◆ What to do:
All entries below are to be returned exactly, with pictures left out.
================
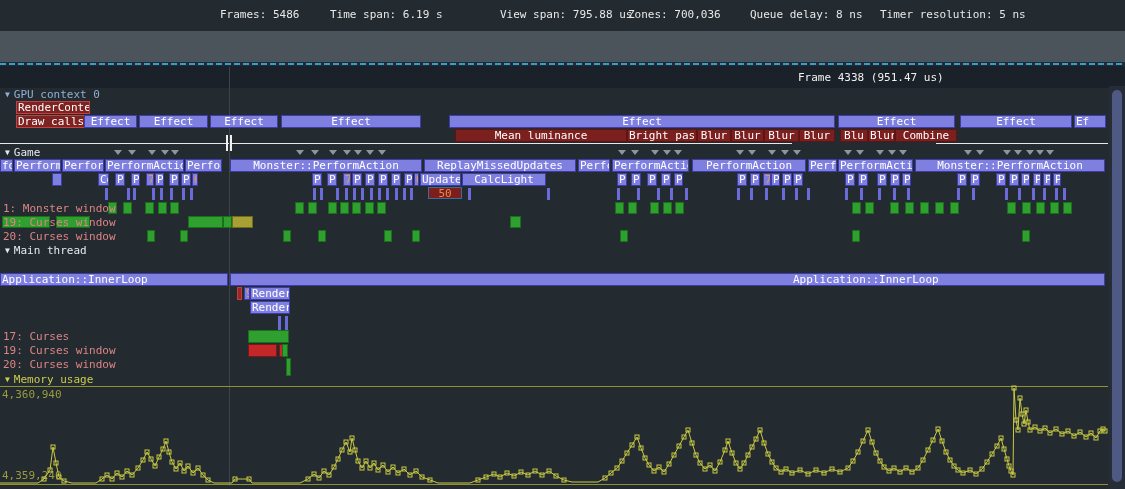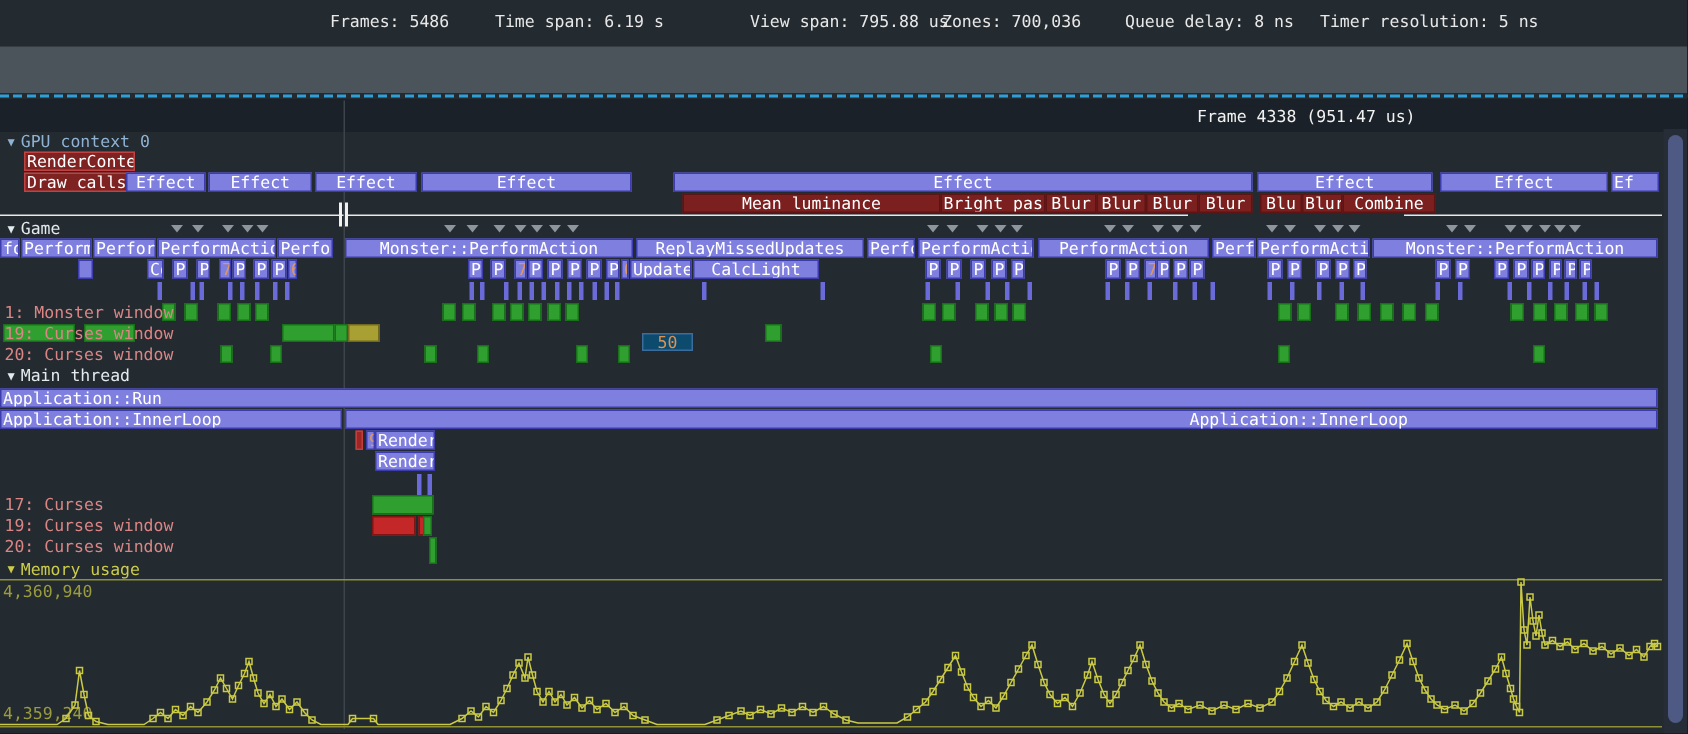--- a/index.html
+++ b/index.html
@@ -31,7 +31,7 @@
   .z.g {background:#2fa02f;border:1px solid #1a701a;}
   .z.o {background:#a8a033;border:1px solid #6f6a1f;}
   .z.rb{background:#c32727;border:1px solid #801515;}
-  .z.bl{background:#0c4a6e;border:1px solid #3a6c9e;color:#de9350;margin-top:35px;}
+  .z.bl{background:#7f1d1d;border:1px solid #3a6c9e;color:#de9350;}
   .z.tk{background:#6a6ad8;border:none;}
   .z.rtk{background:#a02626;border:1px solid #c04040;}
   .ctr{text-align:center;}

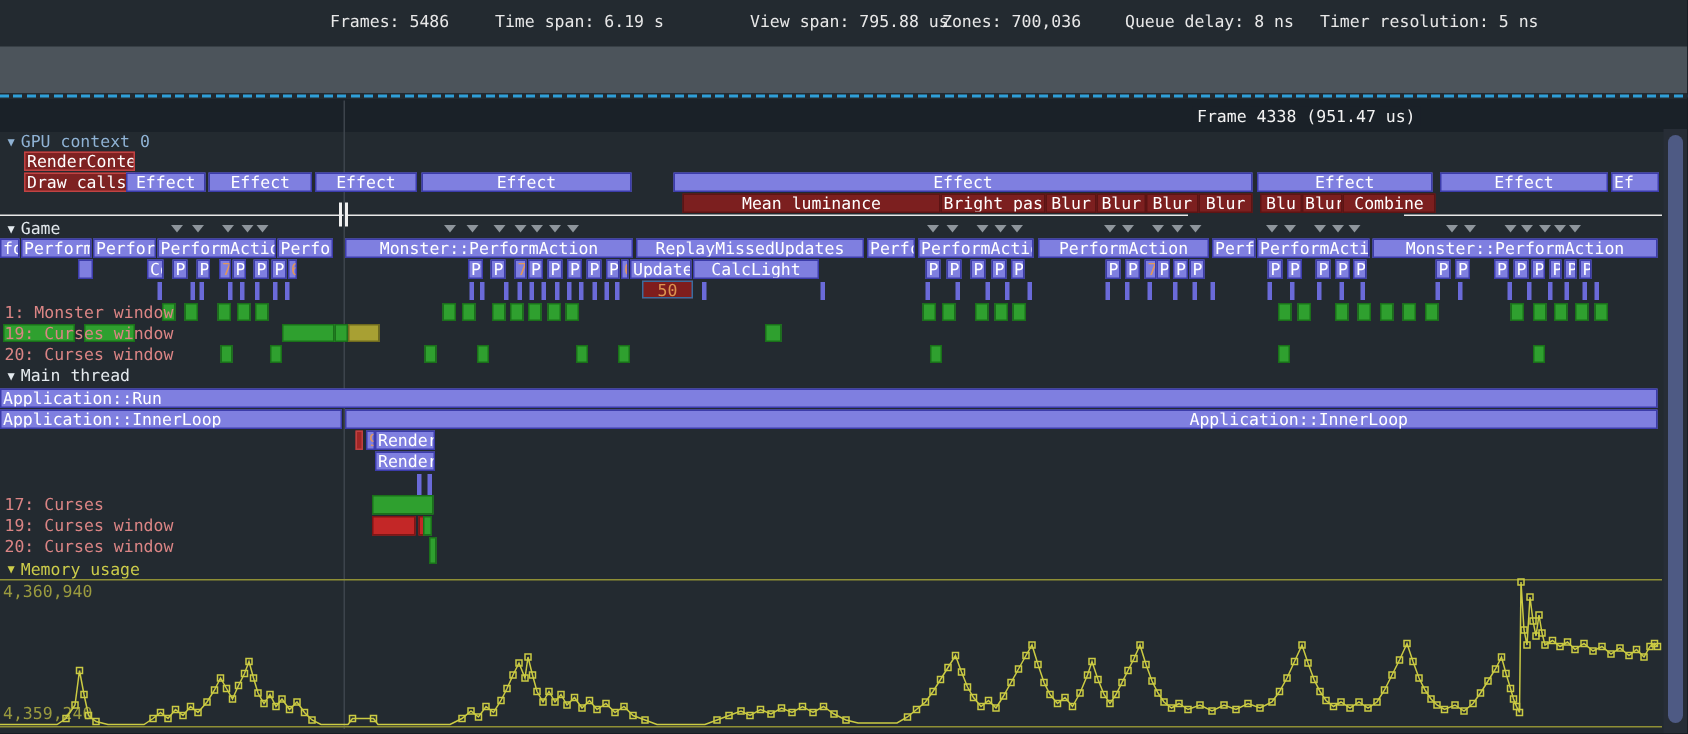--- a/index.html
+++ b/index.html
@@ -355,7 +355,6 @@
     <div class="z g" style="left: 223px; top: 216px; width: 9px; height: 12px;"></div>
     <div class="z o" style="left: 232px; top: 216px; width: 21px; height: 12px;"></div>
     <div class="z g" style="left: 510px; top: 216px; width: 11px; height: 12px;"></div>
-    <div class="z p" style="left: 0px; top: 259px; width: 1105px; height: 13px;">Application::Run</div>
     <div class="z p" style="left: 0px; top: 273px; width: 228px; height: 13px;">Application::InnerLoop</div>
     <div class="z p" style="left: 230px; top: 273px; width: 875px; height: 13px;"></div>
     <div class="z rtk" style="left: 237px; top: 287px; width: 5px; height: 13px;"></div>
================
◆ Written solution:
--- a/index.html
+++ b/index.html
@@ -31,7 +31,7 @@
   .z.g {background:#2fa02f;border:1px solid #1a701a;}
   .z.o {background:#a8a033;border:1px solid #6f6a1f;}
   .z.rb{background:#c32727;border:1px solid #801515;}
-  .z.bl{background:#0c4a6e;border:1px solid #3a6c9e;color:#de9350;margin-top:35px;}
+  .z.bl{background:#7f1d1d;border:1px solid #3a6c9e;color:#de9350;}
   .z.tk{background:#6a6ad8;border:none;}
   .z.rtk{background:#a02626;border:1px solid #c04040;}
   .ctr{text-align:center;}

--- a/index.html
+++ b/index.html
@@ -355,7 +355,6 @@
     <div class="z g" style="left: 223px; top: 216px; width: 9px; height: 12px;"></div>
     <div class="z o" style="left: 232px; top: 216px; width: 21px; height: 12px;"></div>
     <div class="z g" style="left: 510px; top: 216px; width: 11px; height: 12px;"></div>
-    <div class="z p" style="left: 0px; top: 259px; width: 1105px; height: 13px;">Application::Run</div>
     <div class="z p" style="left: 0px; top: 273px; width: 228px; height: 13px;">Application::InnerLoop</div>
     <div class="z p" style="left: 230px; top: 273px; width: 875px; height: 13px;"></div>
     <div class="z rtk" style="left: 237px; top: 287px; width: 5px; height: 13px;"></div>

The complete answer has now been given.